To validate the naïve Bayes classification, the protein sequence coverage is shown in Table 4. In the case of the whole virus digests, a coverage range of between 10.5% and 42%, and 10.3% and 27.9% was achieved in mass spectra for the type A (H3N2) and type B virus, respectively. The combined FPR as estimated from Figure 2B and 2D based on the product of each of the individual antigen FPR is < 0.1% for type A (H3N2) and type B, respectively. For type A (H1N1), as expected, only nucleoprotein was identified for the in-gel digestion of this antigen with a sequence coverage of 24.8%. Based on theoretical testing from Figure 2D, there is an approximately 8% chance that the spectrum could be misidentified. As discussed earlier, the high false positive rate is due to the fact that the subtype of an influenza virus is defined based on hemagglutinin and neuraminidase, hence the possibility of reassortment cannot be excluded. Nevertheless, the nano-scale preparation and mass spectrometry analysis of whole virus digests described here provides highly reliable subtyping results for influenza using FluTyper.

Table 4 Total protein coverage of the different antigens identified from the mass spectrum of each of samples tested

Full size table

Conclusions

The FluTyper algorithm has been developed for automated typing and subtyping of influenza virus using high resolution mass spectral data. FluTyper incorporates the use of influenza antigen signature peptides previously identified in this laboratory. Furthermore, to increase the confidence of subtyping, naïve Bayes classifiers have been developed for four common influenza antigens, hemagglutinin, neuraminidase, nucleoprotein, and matrix protein 1. Theoretical testing of the classifiers demonstrates their applicability at protein coverage rates expected in mass mapping experiments. Using laboratory grown virus samples analyzed by high resolution mass spectrometry, it is shown that FluTyper can rapidly and reliably type and subtype strains of the influenza viruses that are in common circulation in humans. Through the use of other signature peptides and classifiers, it is anticipated that the FluTyper algorithm could be applied to the typing/classification of other viruses and bacteria.

Methods

Influenza virus strains

All utilized human strains of type A and type B influenza viruses, A/Solomon Islands/03/06(H1N1), A/Brisbane/10/07(H3N2), and B/Victoria/504/2000, were purchased from Advanced ImmunoChemicals Inc. (Long Beach, California, USA). The inactivated viruses, prepared from allantoic fluid of embryonated eggs, were used without further purification.
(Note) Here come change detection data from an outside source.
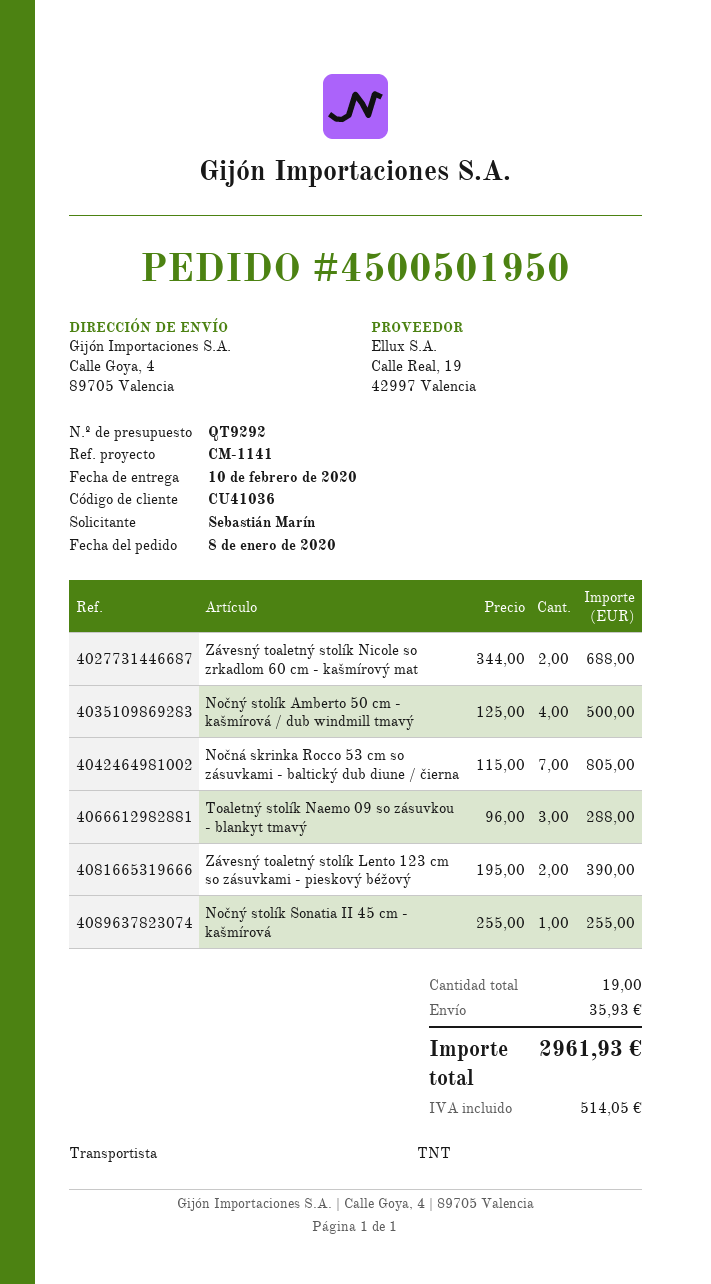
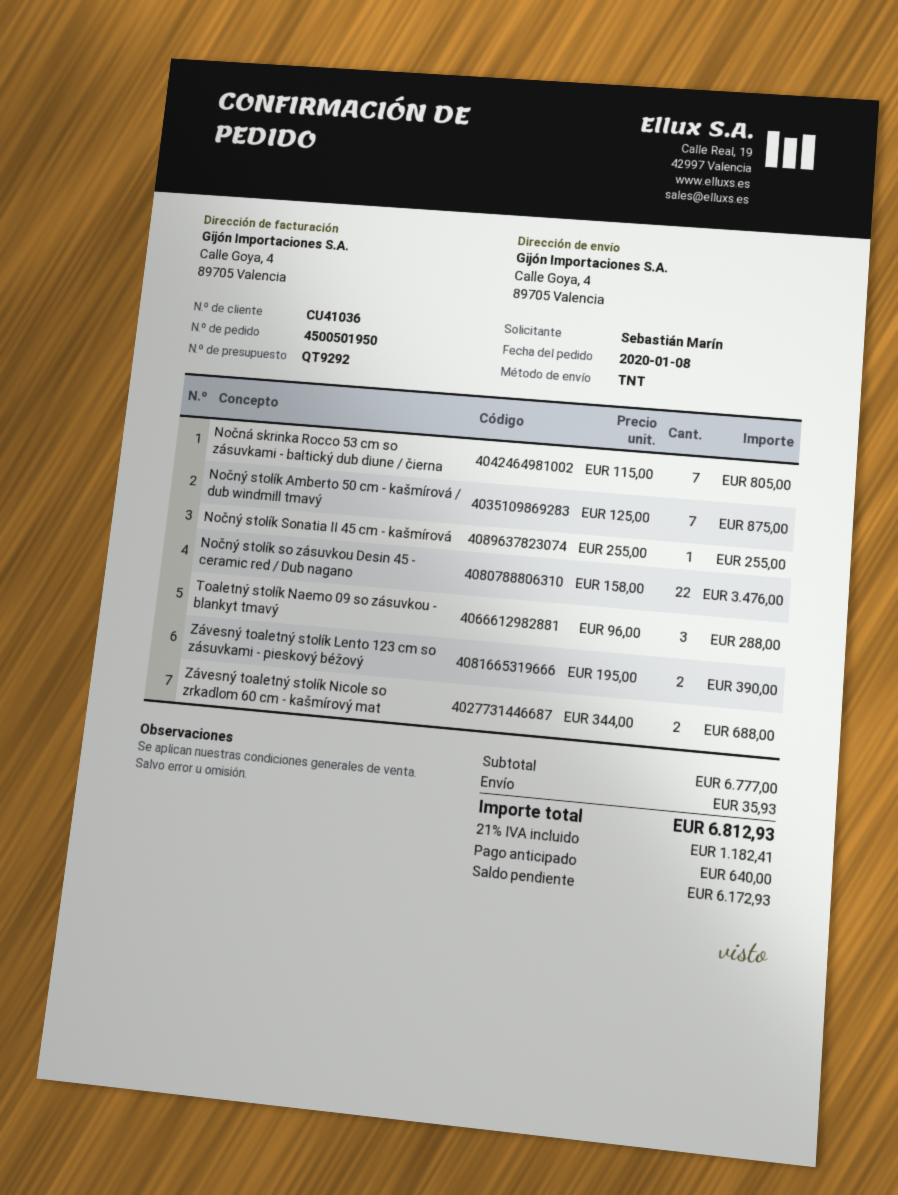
Nočný stolík Amberto 50 cm - kašmírová / dub windmill tmavý: 4 x 125.00 = 500.00 -> 7 x 125.00 = 875.00
Nočný stolík so zásuvkou Desin 45 - ceramic red / Dub nagano: none -> 22 x 158.00 = 3476.00
tax: 514.05 -> 1182.41
total: 2961.93 -> 6812.93

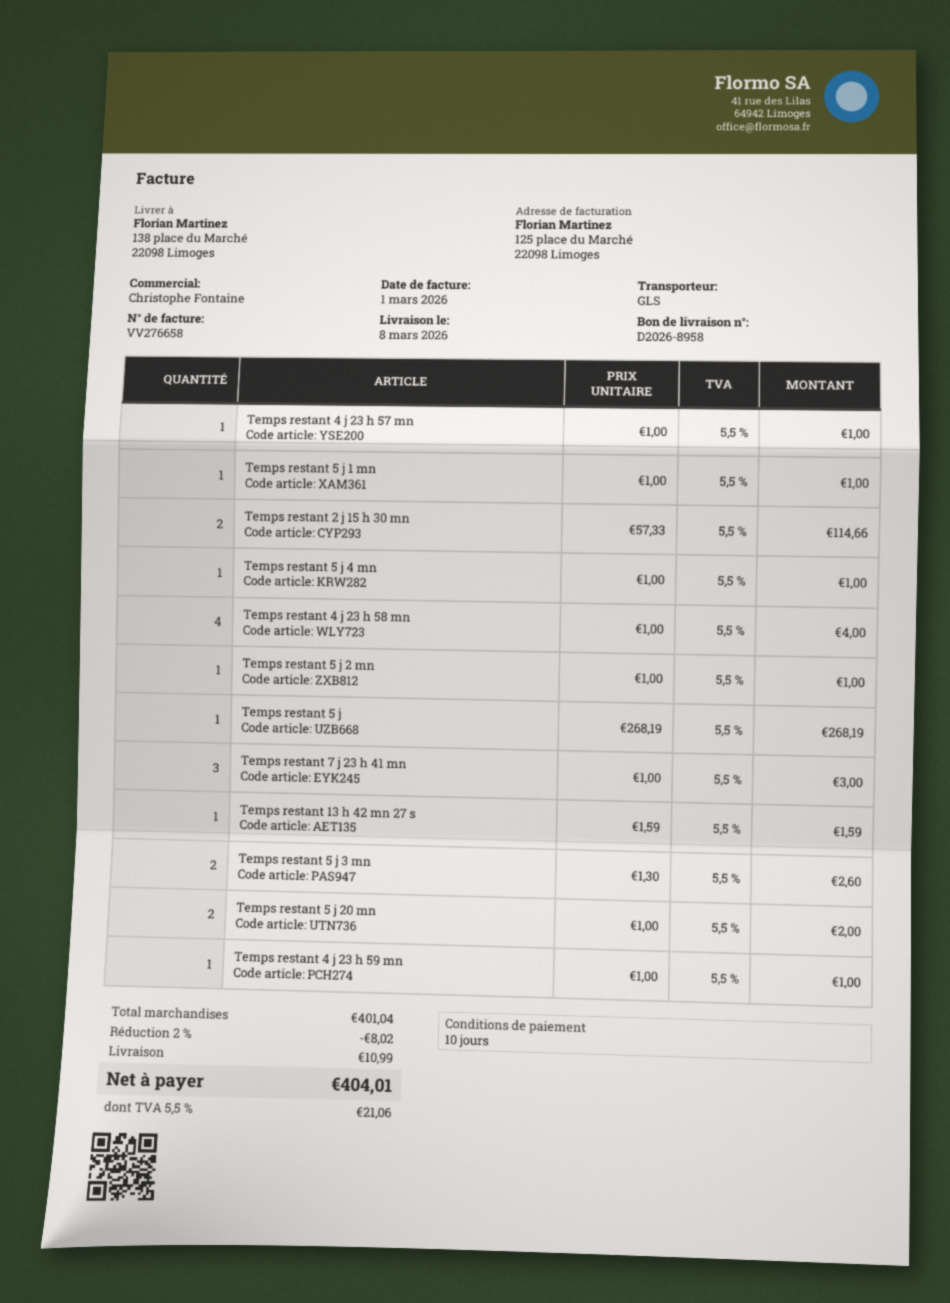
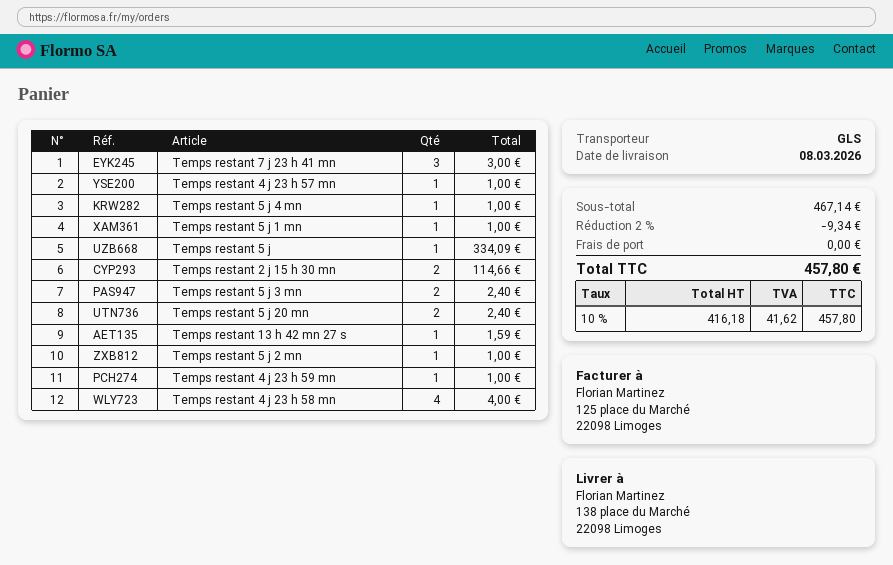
Temps restant 5 j: 1 for 268.19 -> 1 for 334.09
Temps restant 5 j 3 mn: 2 for 2.60 -> 2 for 2.40
Temps restant 5 j 20 mn: 2 for 2.00 -> 2 for 2.40
subtotal: 401.04 -> 467.14
discount: 2% = 8.02 -> 2% = 9.34
shipping: 10.99 -> 0.00
tax: 5.5% = 21.06 -> 10% = 41.62
total: 404.01 -> 457.80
Protein preparation and digestion

A suspension corresponding to 35 μg of influenza virus type B and type A (H1N1), was evaporated to near dryness, resuspended in digestion buffer without trypsin (50 mM NH₄HCO₃, 10% ACN, 2 mM DTT) and incubated at 37°C for 3 h. Modified trypsin (1.0 mg•mL^-1; Roche Diagnostics GmbH, Mannheim, Germany) was added to a final concentration of about 30 ng•μL^-1 and the digestion carried out at 37°C over night.

Where gel recovered, viral protein was first separated from 20 μg of the virus by SDS-PAGE (12.5%), excised and destained (25 mM NH₄HCO₃ in 50% acetonitrile). The reduction and alkylation of cysteine residues with DTT (10 mM DTT, 50 mM NH₄HCO₃; 30 min, 56°C) and iodoacetamide (55 mM iodoacetamide, 50 mM NH₄HCO₃; 20 min at room temperature in the dark) was followed by tryptic digestion as previously described [21]. Cleaved peptides were extracted by repeated sonication in 60% acetonitrile containing 0.1% trifluoroacetic acid. Extracted peptides were dried completely in a vacuum concentrator and dissolved in 25 mM NH₄HCO₃.

Nano-scale digestion of whole virus

2.5 μL of a suspension containing 500 ng•μL^-1 of the influenza virus type A (H3N2) was irradiated in a microwave (Samsung MX245) at 900 W power for 2 × 20 s. 7.5 μL of a 2.6 mM DTT solution was added to reduce Cysteine residues. The sample was sonicated in a sonicator bath and incubated at 60°C in an Eppendorf thermomixer for 30 min. The suspension was evaporated to dryness in a vacuum concentrator and viral protein was reconstituted in 4 μL digestion buffer (31.3 mM NH₄HCO₃, 12.5% acetonitrile, 4.3 mM octyl-β-D-glucopyranoside) by vortexing and sonication. 1.0 μL modified trypsin (65 ng•μL^-1; Roche Diagnostics, Mannheim, Germany) was added and the digestion carried out overnight at 37°C. The digestion mixture was concentrated to dryness and the tryptic cleavage products were dissolved directly in matrix solution (1.5 mg•mL^-1 α-cyano-4-hydroxycinnaminic acid, 6.3 mM NH₄HCO₃, 45% acetonitrile, 0.075% TFA) to create a peptide concentration of ~250 ng•μL^-1.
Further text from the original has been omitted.